Your response must be made up of each line in the data below that contains the string "content".

*** Opening RECORDS TO PROCESS ***

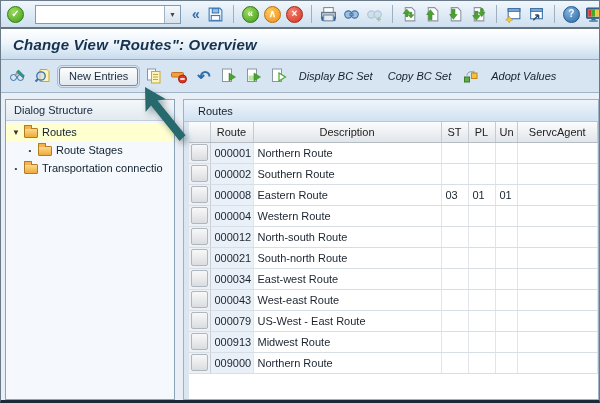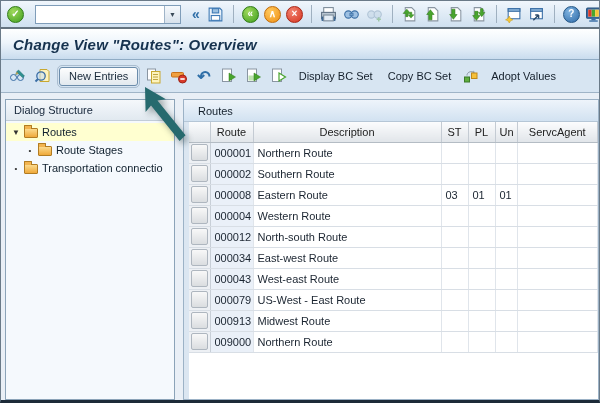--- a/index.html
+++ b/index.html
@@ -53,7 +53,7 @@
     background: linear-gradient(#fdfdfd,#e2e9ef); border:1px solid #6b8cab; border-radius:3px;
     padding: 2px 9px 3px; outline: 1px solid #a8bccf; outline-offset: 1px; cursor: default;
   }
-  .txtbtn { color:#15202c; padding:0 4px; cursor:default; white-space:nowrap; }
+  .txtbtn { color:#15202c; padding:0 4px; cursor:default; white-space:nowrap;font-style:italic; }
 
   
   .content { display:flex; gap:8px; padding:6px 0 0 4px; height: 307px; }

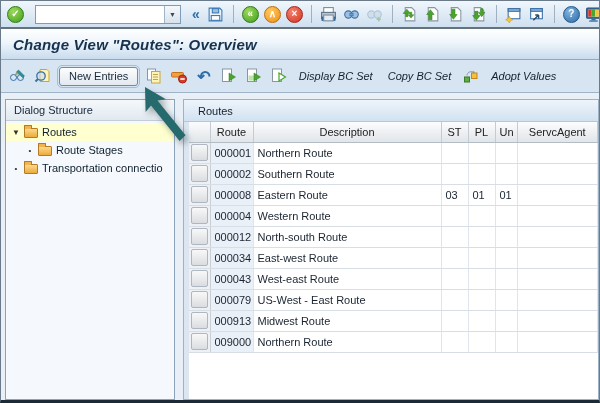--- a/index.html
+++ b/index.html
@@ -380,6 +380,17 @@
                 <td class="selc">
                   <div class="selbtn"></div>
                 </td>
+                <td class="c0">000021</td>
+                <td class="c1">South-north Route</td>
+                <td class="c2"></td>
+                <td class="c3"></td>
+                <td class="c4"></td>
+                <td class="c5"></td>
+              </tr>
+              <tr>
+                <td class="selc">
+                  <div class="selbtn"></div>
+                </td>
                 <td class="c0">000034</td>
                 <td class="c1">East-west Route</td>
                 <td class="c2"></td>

*** Closing RECORDS TO PROCESS ***
*** Opening RECORDS TO PROCESS ***

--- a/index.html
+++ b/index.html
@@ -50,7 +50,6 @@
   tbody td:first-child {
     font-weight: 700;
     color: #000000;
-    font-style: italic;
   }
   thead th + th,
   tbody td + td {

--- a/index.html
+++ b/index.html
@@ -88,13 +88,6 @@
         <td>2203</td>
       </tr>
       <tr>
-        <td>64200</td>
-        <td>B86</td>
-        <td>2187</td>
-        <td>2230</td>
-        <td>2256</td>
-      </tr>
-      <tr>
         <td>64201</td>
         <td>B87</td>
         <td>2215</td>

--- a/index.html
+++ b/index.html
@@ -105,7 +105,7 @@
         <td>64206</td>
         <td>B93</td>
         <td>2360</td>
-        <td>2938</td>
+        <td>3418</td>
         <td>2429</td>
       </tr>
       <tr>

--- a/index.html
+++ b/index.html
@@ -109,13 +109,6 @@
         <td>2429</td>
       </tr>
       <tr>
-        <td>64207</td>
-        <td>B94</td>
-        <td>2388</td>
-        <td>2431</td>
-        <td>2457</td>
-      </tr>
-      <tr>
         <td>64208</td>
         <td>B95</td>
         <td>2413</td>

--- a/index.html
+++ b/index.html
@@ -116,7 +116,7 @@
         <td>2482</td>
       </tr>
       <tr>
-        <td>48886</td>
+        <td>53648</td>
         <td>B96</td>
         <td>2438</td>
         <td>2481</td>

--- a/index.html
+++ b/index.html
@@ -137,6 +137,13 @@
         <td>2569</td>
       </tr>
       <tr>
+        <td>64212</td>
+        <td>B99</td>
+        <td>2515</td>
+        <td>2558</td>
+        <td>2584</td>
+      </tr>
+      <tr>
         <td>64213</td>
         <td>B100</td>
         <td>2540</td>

*** Closing RECORDS TO PROCESS ***
*** Opening RECORDS TO PROCESS ***

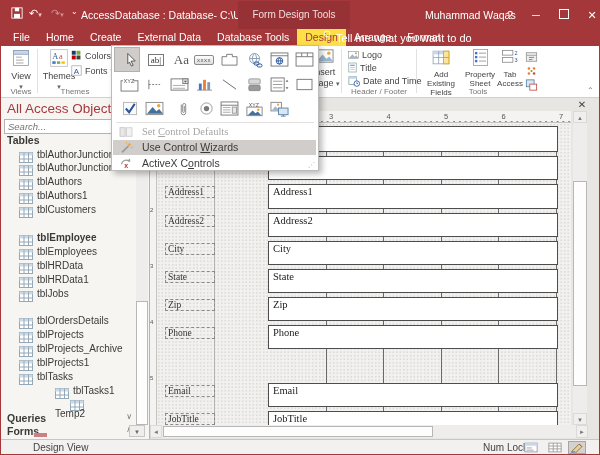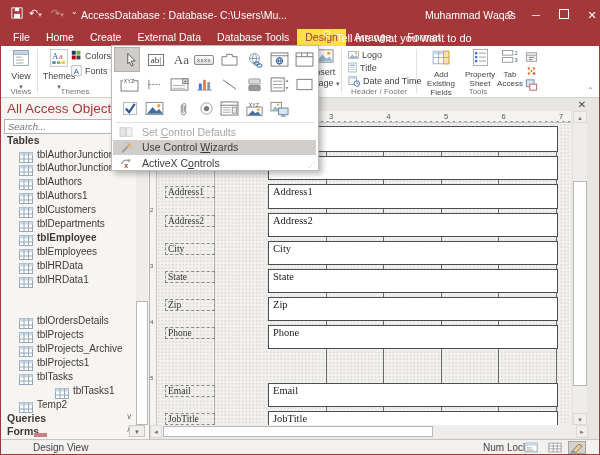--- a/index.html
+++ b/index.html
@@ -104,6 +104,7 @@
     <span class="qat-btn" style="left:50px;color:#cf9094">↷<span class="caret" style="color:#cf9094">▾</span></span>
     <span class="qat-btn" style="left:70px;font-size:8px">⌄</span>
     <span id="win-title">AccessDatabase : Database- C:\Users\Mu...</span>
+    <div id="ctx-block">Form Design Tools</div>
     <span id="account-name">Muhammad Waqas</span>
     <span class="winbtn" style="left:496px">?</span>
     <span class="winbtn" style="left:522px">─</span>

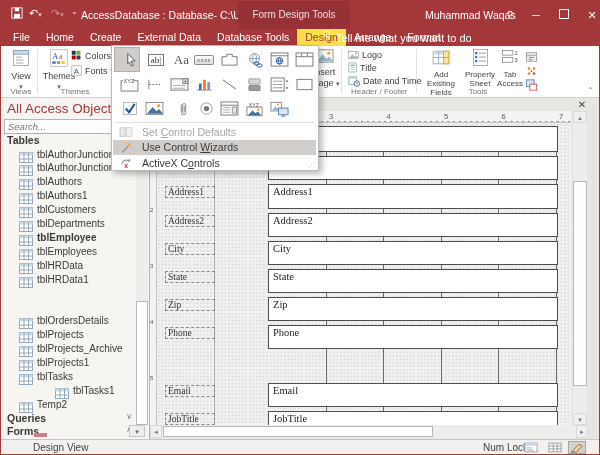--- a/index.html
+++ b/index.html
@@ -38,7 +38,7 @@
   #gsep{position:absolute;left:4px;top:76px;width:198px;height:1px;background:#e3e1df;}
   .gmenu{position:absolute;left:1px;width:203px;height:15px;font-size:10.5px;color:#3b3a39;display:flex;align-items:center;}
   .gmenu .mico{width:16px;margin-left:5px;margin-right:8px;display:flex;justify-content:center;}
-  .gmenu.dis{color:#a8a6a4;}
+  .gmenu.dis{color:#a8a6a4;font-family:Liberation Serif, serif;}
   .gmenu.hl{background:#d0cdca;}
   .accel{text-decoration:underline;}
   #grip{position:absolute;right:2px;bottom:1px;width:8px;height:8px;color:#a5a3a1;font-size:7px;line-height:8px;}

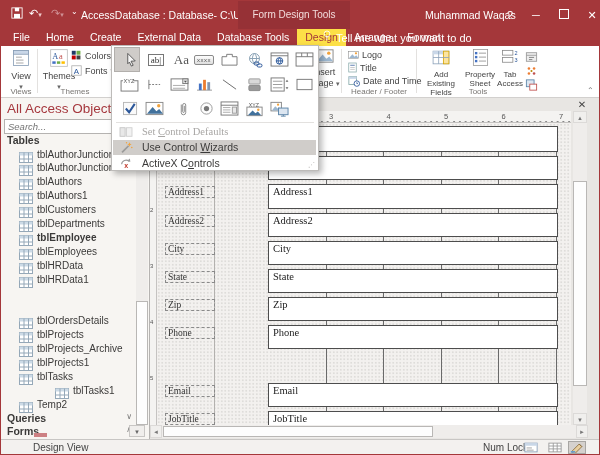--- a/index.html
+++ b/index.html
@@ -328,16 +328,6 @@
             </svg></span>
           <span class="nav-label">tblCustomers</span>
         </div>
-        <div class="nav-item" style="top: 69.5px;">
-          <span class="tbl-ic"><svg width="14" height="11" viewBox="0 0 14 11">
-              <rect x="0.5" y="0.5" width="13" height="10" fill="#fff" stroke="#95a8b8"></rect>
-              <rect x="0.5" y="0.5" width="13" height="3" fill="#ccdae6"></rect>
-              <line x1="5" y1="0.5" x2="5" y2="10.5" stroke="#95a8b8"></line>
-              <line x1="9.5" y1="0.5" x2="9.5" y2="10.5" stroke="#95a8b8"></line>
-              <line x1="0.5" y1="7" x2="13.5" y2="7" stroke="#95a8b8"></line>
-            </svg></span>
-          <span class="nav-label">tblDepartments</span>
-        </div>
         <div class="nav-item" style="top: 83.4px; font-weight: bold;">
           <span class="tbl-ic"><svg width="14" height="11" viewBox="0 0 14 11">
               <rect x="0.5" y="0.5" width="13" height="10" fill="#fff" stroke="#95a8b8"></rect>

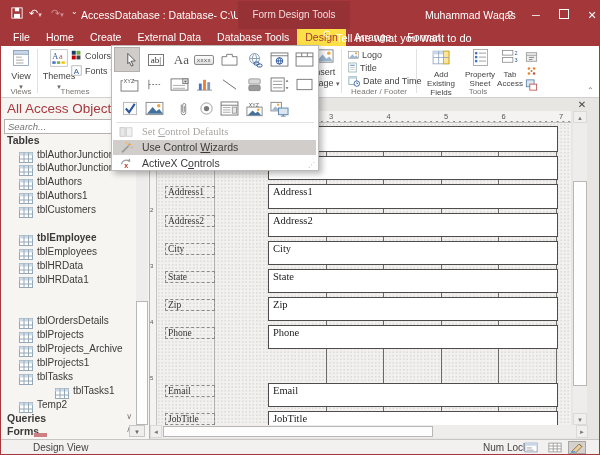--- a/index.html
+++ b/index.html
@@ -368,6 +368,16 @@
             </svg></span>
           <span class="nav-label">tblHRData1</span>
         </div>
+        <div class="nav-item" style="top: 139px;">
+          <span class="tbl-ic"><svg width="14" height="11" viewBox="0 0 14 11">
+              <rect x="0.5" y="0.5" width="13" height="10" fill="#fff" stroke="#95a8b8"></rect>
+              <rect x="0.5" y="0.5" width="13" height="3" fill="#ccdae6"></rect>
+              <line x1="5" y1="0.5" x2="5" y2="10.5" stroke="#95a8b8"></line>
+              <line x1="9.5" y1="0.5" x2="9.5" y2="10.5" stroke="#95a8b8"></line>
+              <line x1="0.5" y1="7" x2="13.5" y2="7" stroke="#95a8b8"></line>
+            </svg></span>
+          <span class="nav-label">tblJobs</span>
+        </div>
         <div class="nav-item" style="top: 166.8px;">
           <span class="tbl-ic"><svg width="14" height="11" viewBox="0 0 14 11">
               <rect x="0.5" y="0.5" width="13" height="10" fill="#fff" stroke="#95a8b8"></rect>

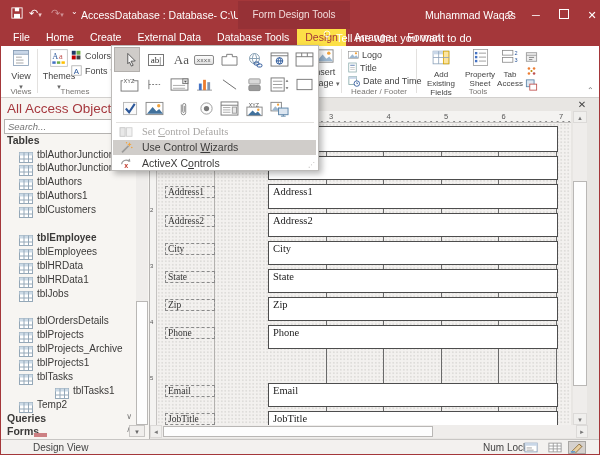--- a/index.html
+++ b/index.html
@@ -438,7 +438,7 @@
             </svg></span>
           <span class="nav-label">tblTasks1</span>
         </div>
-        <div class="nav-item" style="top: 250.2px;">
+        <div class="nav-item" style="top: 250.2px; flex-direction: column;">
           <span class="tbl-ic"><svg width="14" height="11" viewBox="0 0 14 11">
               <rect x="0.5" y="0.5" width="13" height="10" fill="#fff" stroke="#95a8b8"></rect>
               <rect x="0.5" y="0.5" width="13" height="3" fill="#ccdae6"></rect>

*** Closing RECORDS TO PROCESS ***

FINAL ANSWER -
   .content { display:flex; gap:8px; padding:6px 0 0 4px; height: 307px; }
   .gmenu .mico{width:16px;margin-left:5px;margin-right:8px;display:flex;justify-content:center;}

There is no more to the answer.